- Work instructions
Look below for the line containing "[251,988,310,1000] (advanced) ->" and the line containing "(236, 1703) none"; repeat exactly those two lines and all lines between them, and nothing else.

- Given records
== Segment start ==

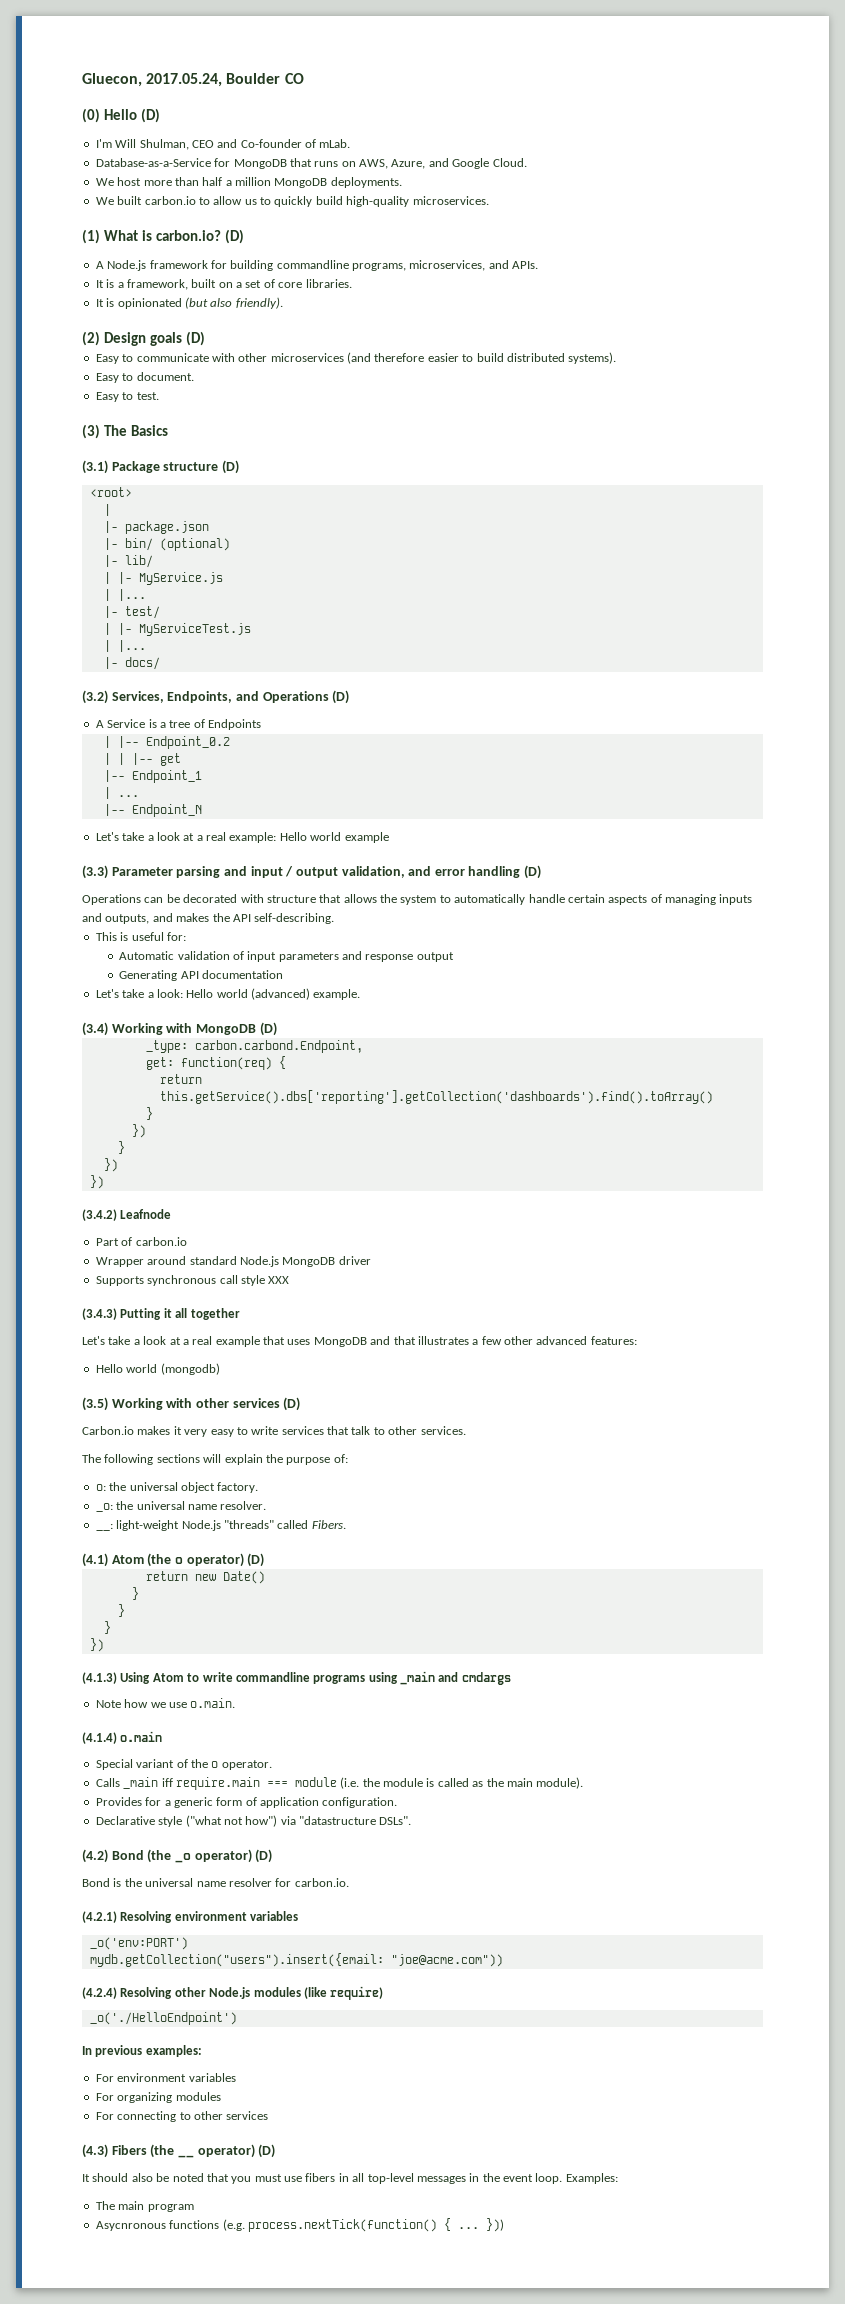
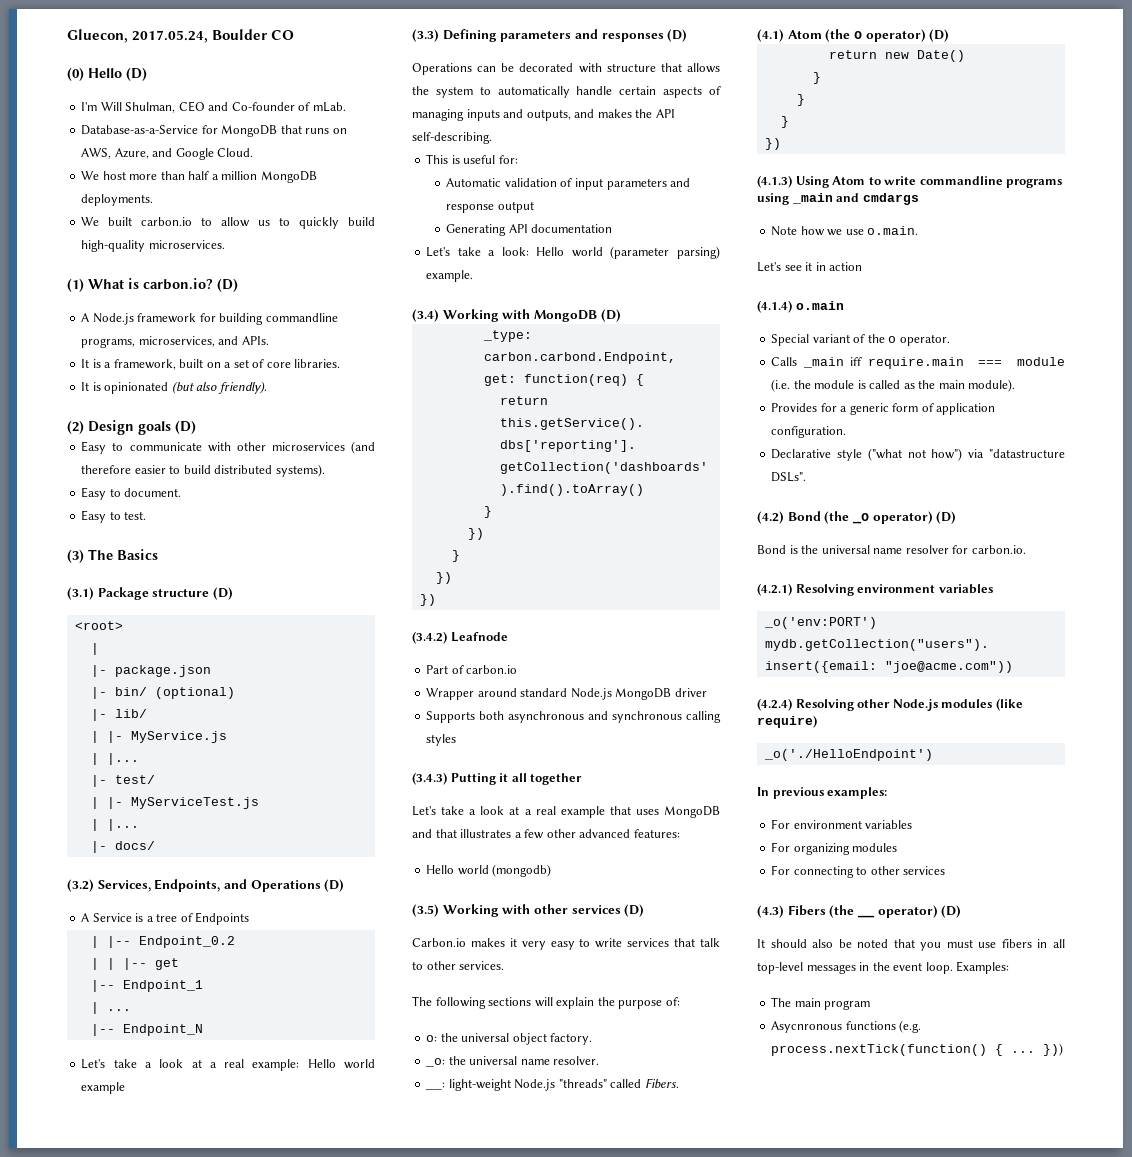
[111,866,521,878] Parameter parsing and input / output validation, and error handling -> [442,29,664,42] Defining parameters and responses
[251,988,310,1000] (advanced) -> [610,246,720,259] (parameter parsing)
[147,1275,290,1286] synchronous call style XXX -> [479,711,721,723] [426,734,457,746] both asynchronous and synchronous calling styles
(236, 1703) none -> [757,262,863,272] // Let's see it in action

== Segment end ==
== Segment start ==

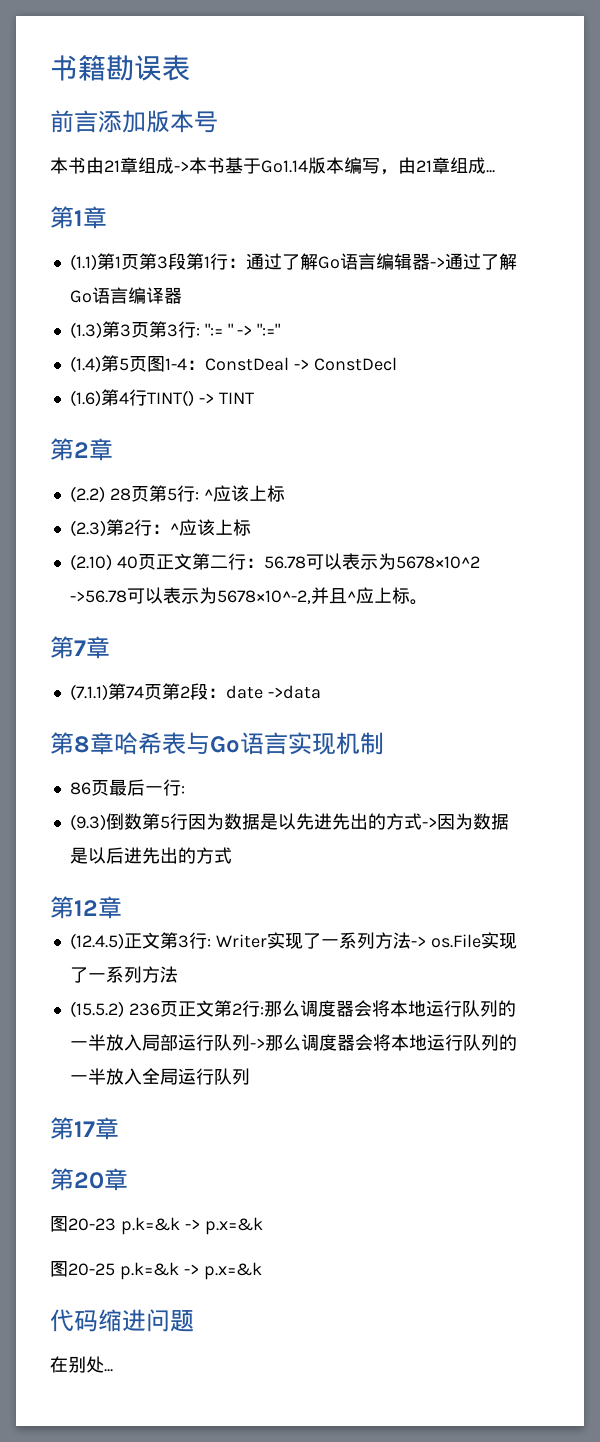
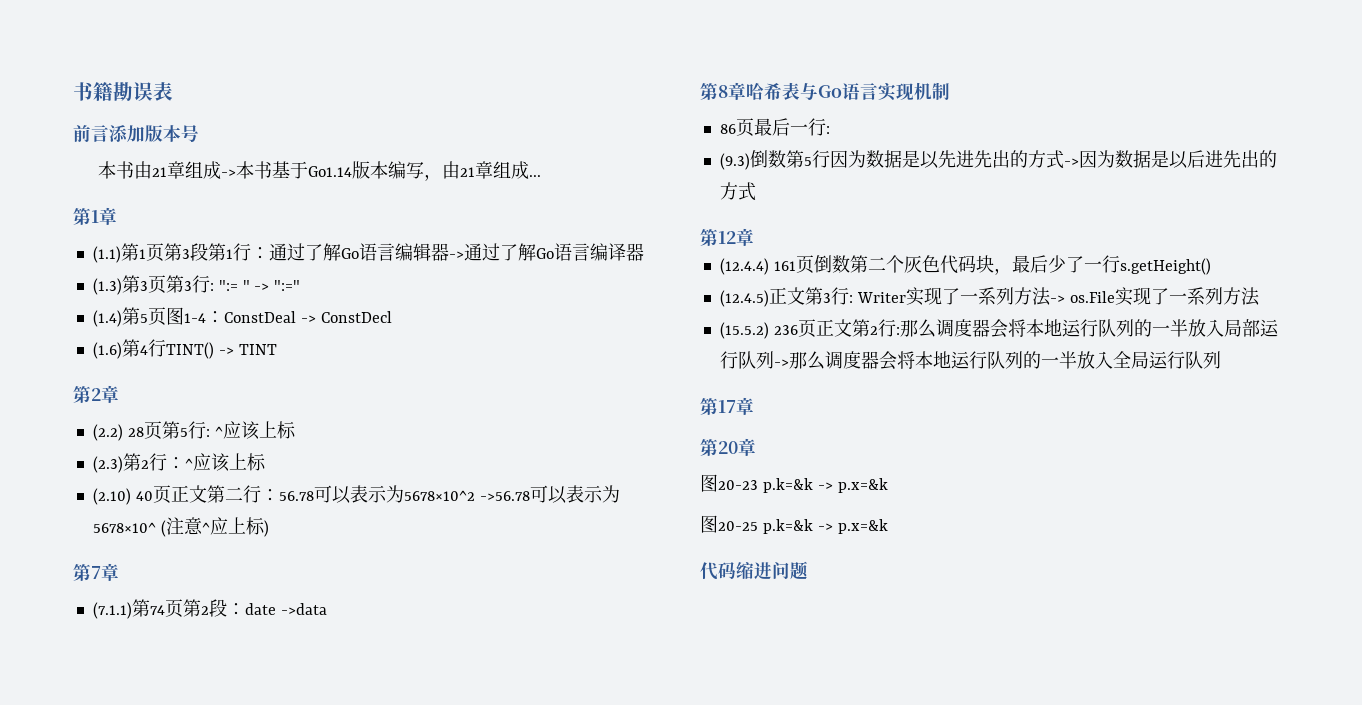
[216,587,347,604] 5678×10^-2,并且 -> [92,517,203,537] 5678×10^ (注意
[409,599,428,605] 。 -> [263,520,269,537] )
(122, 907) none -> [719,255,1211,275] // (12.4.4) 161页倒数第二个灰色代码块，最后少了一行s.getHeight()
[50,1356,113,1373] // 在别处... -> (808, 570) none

== Segment end ==
== Segment start ==

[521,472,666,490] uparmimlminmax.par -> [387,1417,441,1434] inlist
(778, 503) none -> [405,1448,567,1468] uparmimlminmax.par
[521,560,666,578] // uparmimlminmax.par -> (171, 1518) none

== Segment end ==

- Response to this exercise
[251,988,310,1000] (advanced) -> [610,246,720,259] (parameter parsing)
[147,1275,290,1286] synchronous call style XXX -> [479,711,721,723] [426,734,457,746] both asynchronous and synchronous calling styles
(236, 1703) none -> [757,262,863,272] // Let's see it in action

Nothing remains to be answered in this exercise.